Il est poursuivi pour des propos sur les harkis tenus en février dernier: "Mais vous n'avez rien du tout, vous êtes des sous-hommes, vous n'avez aucun honneur".
Devant la justice, son avocat, Me André Ferran, a indiqué à l'AFP qu'il plaiderait la relaxe de son client, M. Frêche s'étant adressé non pas à une communauté mais à deux individus: M.Frêche "n'a pas attaqué la communauté ou un groupe de harkis, mais seulement deux individus, dans un contexte particulier, venus faire pression pour parler d'appartements ou de villas qu'on ne leur donnait pas", a déclaré l'avocat.
"Quand M. Frêche a su qu'ils s'étaient rendus le matin même à la manifestation de l'UMP à laquelle assistaient des membres du Front national, il leur a reproché d'être allés chez des gens qui ont abandonné leurs pères au massacre des nouveaux gouvernants" en Algérie, a-t-il ajouté.
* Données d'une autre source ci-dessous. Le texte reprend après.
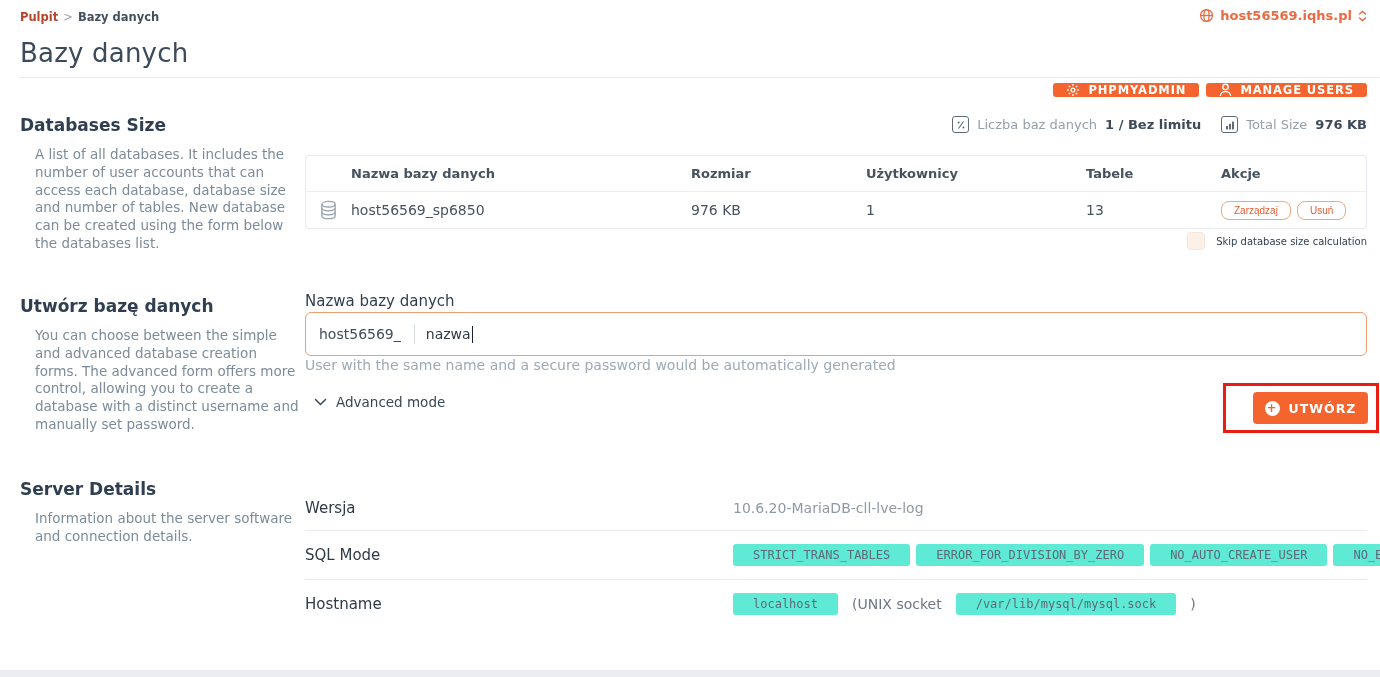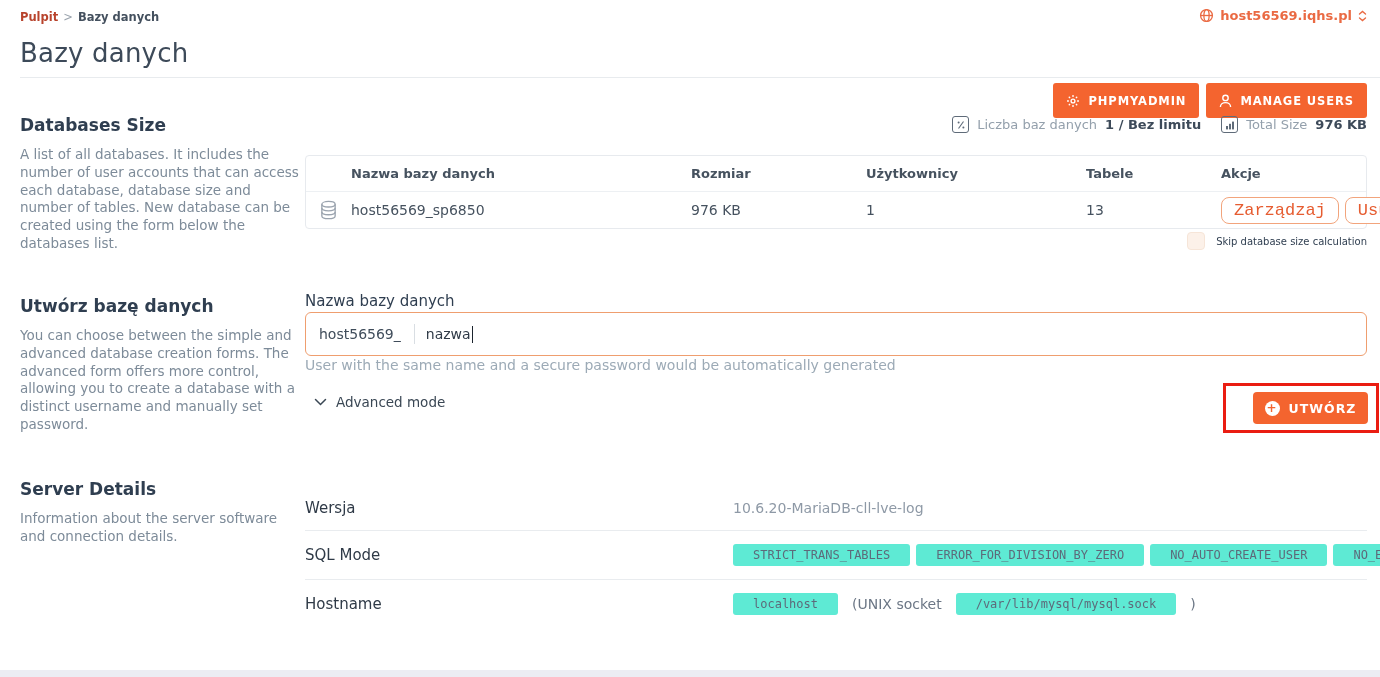"PHPMYADMIN" .btn-primary { height: 35px -> 14px }
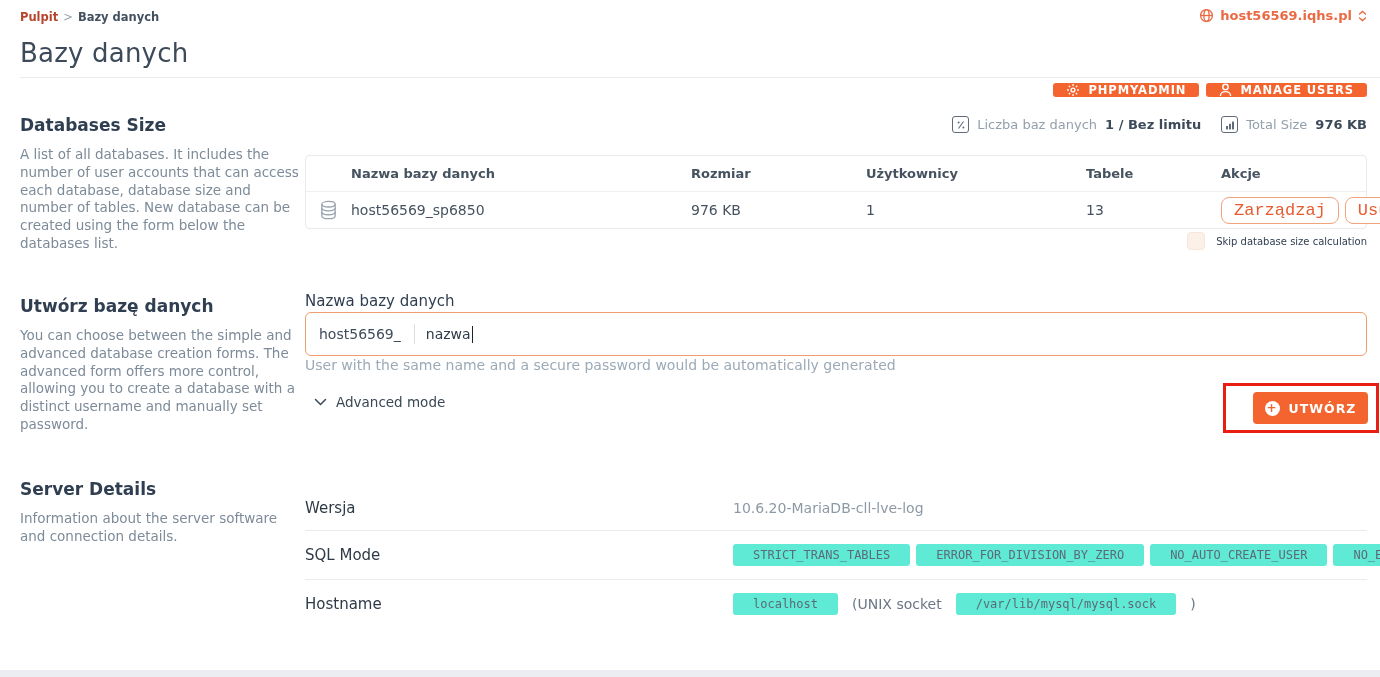"A list of all databases." .side p { margin-left: none -> 15px }
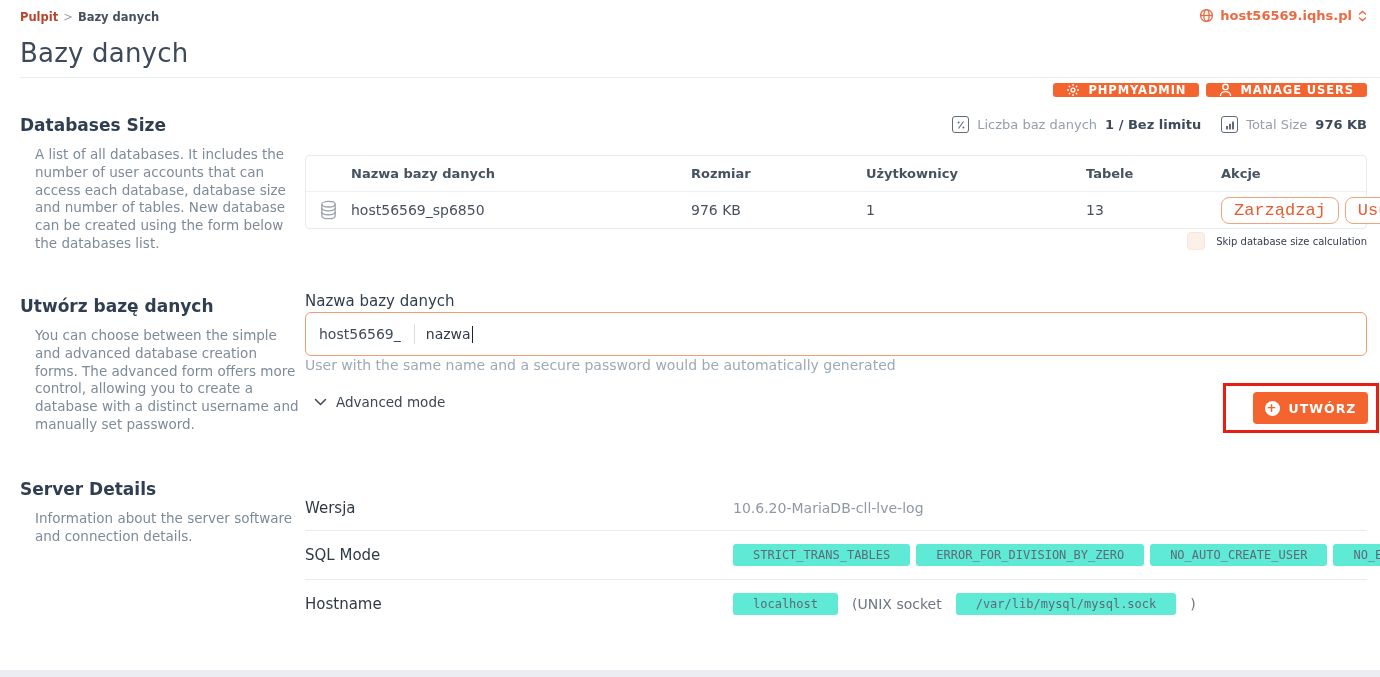"Zarządzaj" .btn-outline { font-family: Liberation Mono, monospace -> Liberation Sans, sans-serif; font-size: 17px -> 10px }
Déclaration du premier secrétaire du PS François Hollande a déclaré jeudi que Georges Frêche "ne sera plus membre du PS", "si la preuve est apportée" qu'il a bien tenu des propos sur la proportion de "blacks" dans l'équipe de France de football.
M.Hollande a précisé sur RTL que la commission des conflits du parti, saisie à la suite de propos du président de la région Languedoc-Roussillon, allait "se réunir mi-décembre".
"Les instructions sont en cours et nous allons vérifier s'il a tenu ces propos. Si la preuve est apportée, il ne sera plus membre du PS", a assuré M.Hollande.